CIUDAD DEL VATICANO (Agencia Fides,, 08/06/2021) - La hna. Palmide Gamba, de las Hermanas Franciscanas
Misioneras de María, ha fallecido el pasado 18 de mayo de 2021, el
funeral se ha celebrado el 20 de mayo en la capilla del convento de las
hermanas, en Grottaferrata (Roma). “Su diligente dedicación a la misión
de la Iglesia china y el extraordinario celo apostólico puesto en el
acompañamiento espiritual de las hermanas chinas en Italia y en su
servicio a Propaganda Fide” han sido recordados por el Prefecto de la
Congregación para la Evangelización de los Pueblos, el cardenal Luis
Antonio G. Tagle, en su mensaje de pésame a la Superiora General de su
instituto. “Nunca dejó de afrontar cada problema con corazón de madre –
ha dicho el Cardenal-, con discernimiento y confianza, hija de la virtud
teologal de la Esperanza, se sentía llamada a comunicar la buena
noticia del Evangelio a todos”.
Nacida en Brescia (Italia) el 21 de julio de 1935, asistió al noviciado
de Grottaferrata, donde emitió los votos temporales el 19 de marzo de
1965, y los perpetuos en Macao el 11 de abril de 1971. Había estudiado
Lenguas y Literaturas Extranjeras en la Universidad de Pisa, Pastoral
Catequética en París y Literatura China en Taiwán, donde durante muchos
años se dedicó generosamente al trabajo pastoral. En la vida religiosa
ocupó varios puestos de responsabilidad: profesora, superiora, consejera
general y provincial, formadora, directora de la asociación de laicos,
miembro del “equipo de China”...
Tras varios años de servicio en las oficinas del Dicasterio Misionero en
el Vaticano, se le encomendó la tarea de formación y acompañamiento de
las hermanas chinas en Italia que venían a Roma a completar sus
estudios. Su deseo era ir a llevar la Buena Nueva a la China
continental, recuerdan quienes la conocen desde hace tiempo. No le fue
posible a causa de la situación política, pero del mismo modo contribuyó
“a distancia” a la realización de su deseo formando intelectual,
espiritual y humanamente a las hermanas chinas que llegaban a Roma.

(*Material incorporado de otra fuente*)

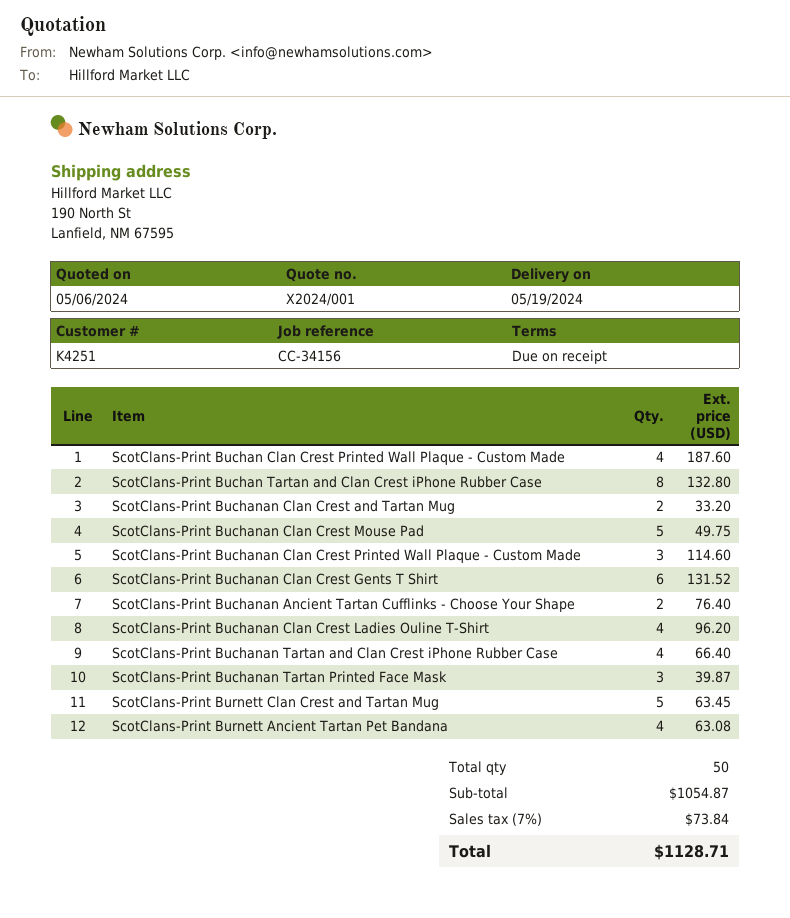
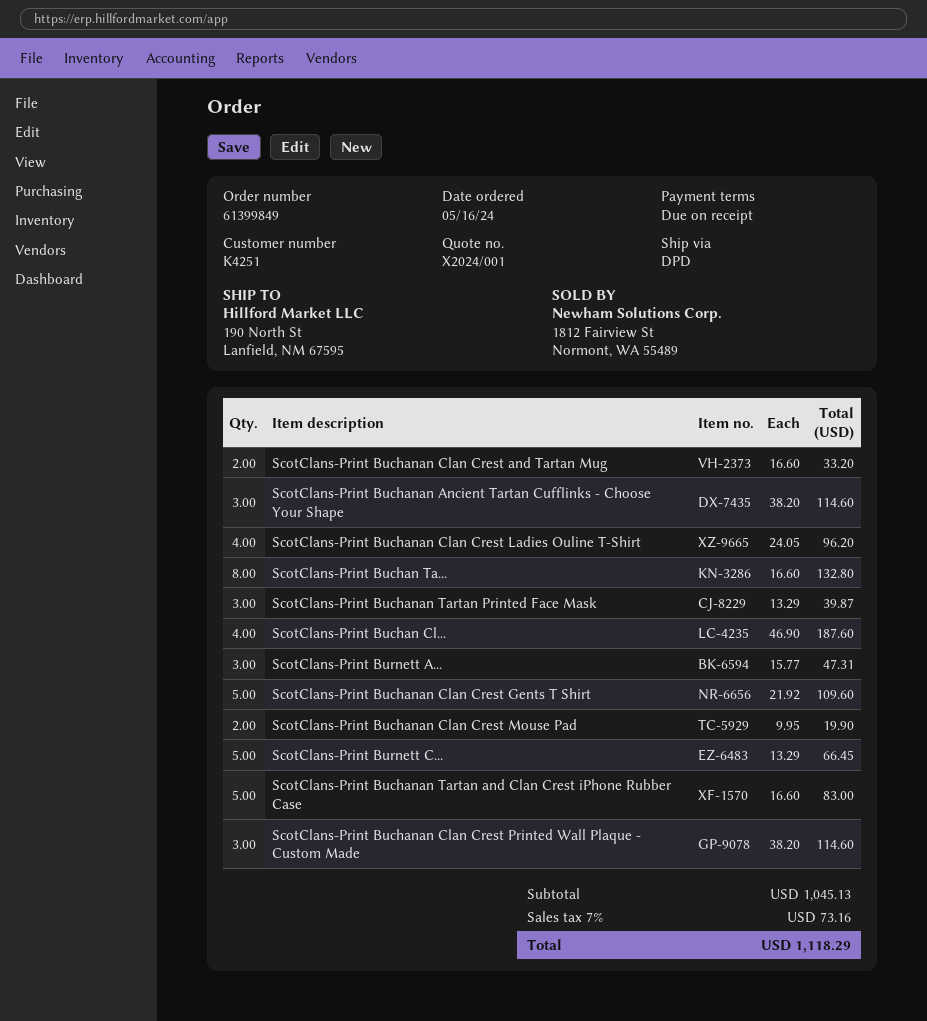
ScotClans-Print Buchanan Clan Crest Mouse Pad: 5 for 49.75 -> 2 for 19.90
ScotClans-Print Buchanan Clan Crest Gents T Shirt: 6 for 131.52 -> 5 for 109.60
ScotClans-Print Buchanan Ancient Tartan Cufflinks - Choose Your Shape: 2 for 76.40 -> 3 for 114.60
ScotClans-Print Buchanan Tartan and Clan Crest iPhone Rubber Case: 4 for 66.40 -> 5 for 83.00
ScotClans-Print Burnett Clan Crest and Tartan Mug: 5 for 63.45 -> 5 for 66.45
ScotClans-Print Burnett Ancient Tartan Pet Bandana: 4 for 63.08 -> 3 for 47.31
subtotal: 1054.87 -> 1045.13
tax: 7% = 73.84 -> 7% = 73.16
total: 1128.71 -> 1118.29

La fe, la sencillez, la humildad y la alegría eran algunas de las virtudes y cualidades que encarnaba la hermana Palmide. Era una mujer llena de amor a Cristo, un bello ejemplo de cómo amar al Señor y a los hermanos. Era una verdadera “madre” que engendró muchos hijos e hijas en la fe, especialmente para la Iglesia en China, ayudó a muchos a acercarse a Cristo, a creer en Él dando testimonio del amor del Evangelio no con palabras, sino con la vida. Para muchos ha sido una verdadera madre, hermana y amiga. A su intercesión se encomiendan ahora las Hermanas Franciscanas Misioneras de María y la Iglesia en China, para poder continuar la providencial obra de evangelización recorriendo el mismo camino trazado por ella.